PROBLEM TO WORK ON:
Give every entry below again, exactly as written, and skip the images.

PROVIDED DATA section start

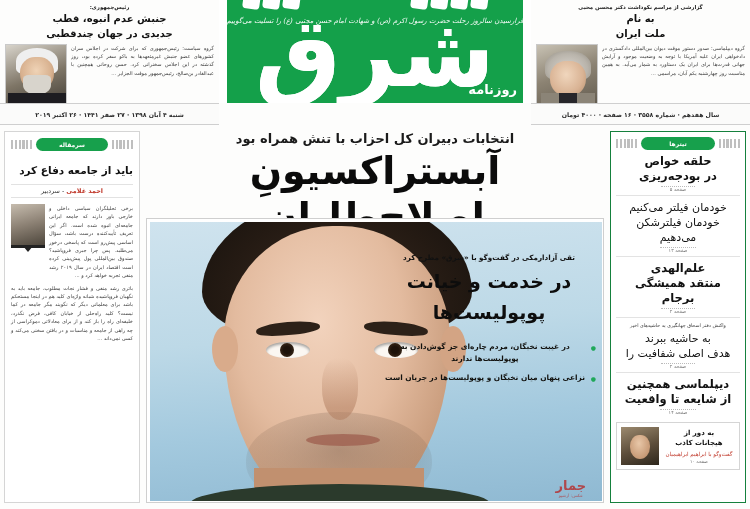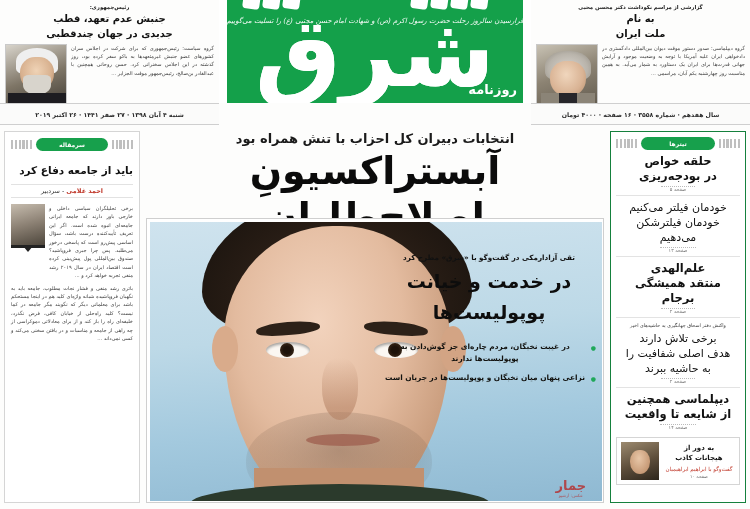"جنبش عدم تعهد، قطب" div.hdr-title { text: تعهد -> انبوه }
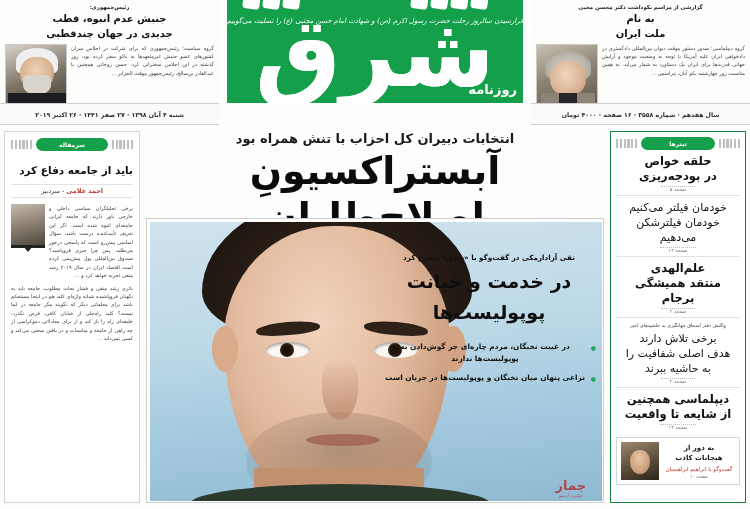"برخی تلاش دارند" div.ni-title { html: <div>برخی تلاش دارند</div> -> none }
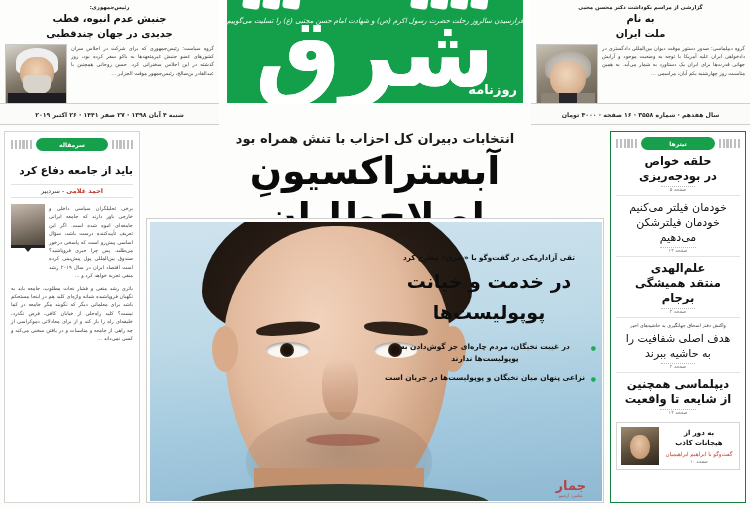"هدف اصلی شفافیت را" div.ni-title { order: before "به حاشیه ببرند" -> after "به حاشیه ببرند" }
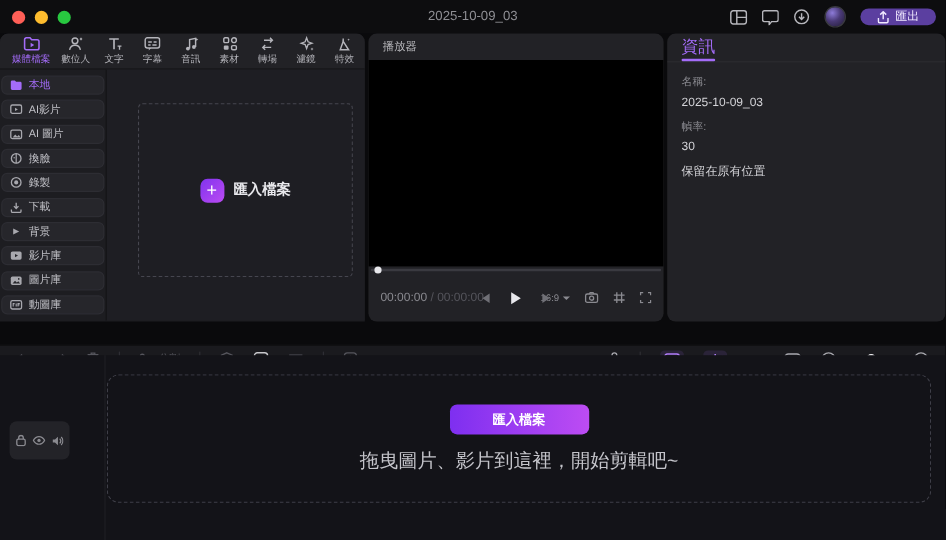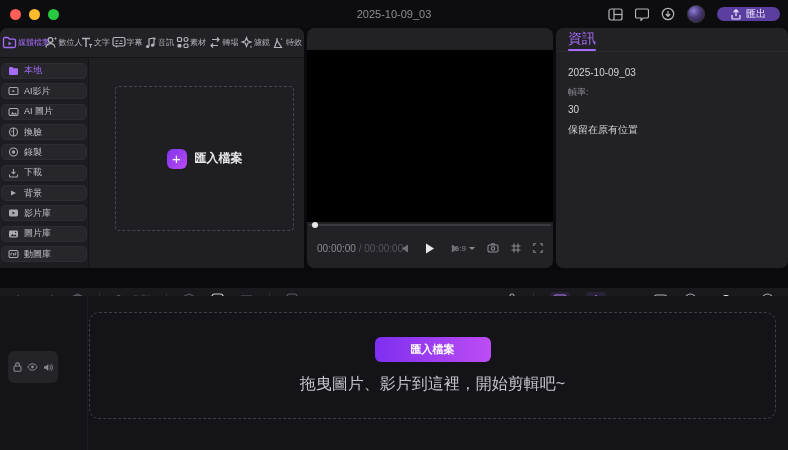"播放器" div.p-head { html: none -> <div>播放器</div> }
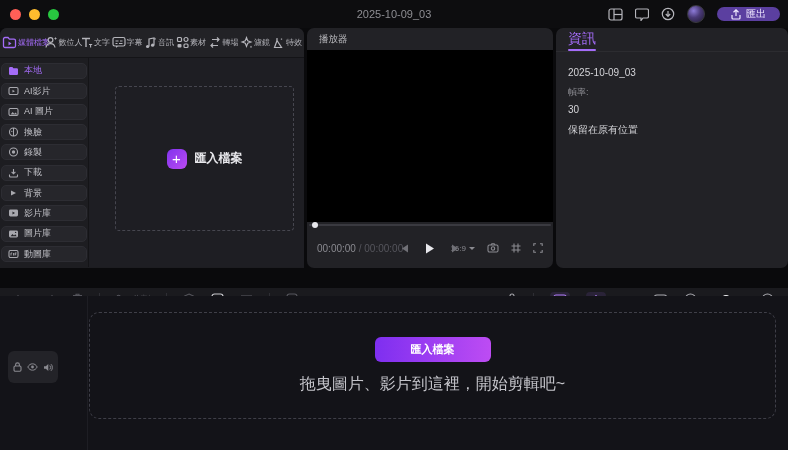"媒體檔案" .mtab { flex-direction: none -> column }
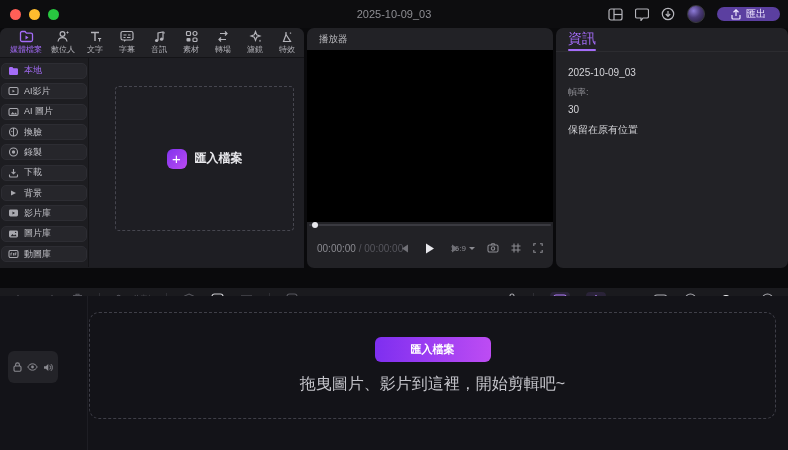"名稱:" div.i-label { html: none -> <div>名稱:</div> }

PROVIDED DATA section end

TASK ANSWER:
"جنبش عدم تعهد، قطب" div.hdr-title { text: تعهد -> انبوه }
"برخی تلاش دارند" div.ni-title { html: <div>برخی تلاش دارند</div> -> none }
"هدف اصلی شفافیت را" div.ni-title { order: before "به حاشیه ببرند" -> after "به حاشیه ببرند" }
"播放器" div.p-head { html: none -> <div>播放器</div> }
"媒體檔案" .mtab { flex-direction: none -> column }
"名稱:" div.i-label { html: none -> <div>名稱:</div> }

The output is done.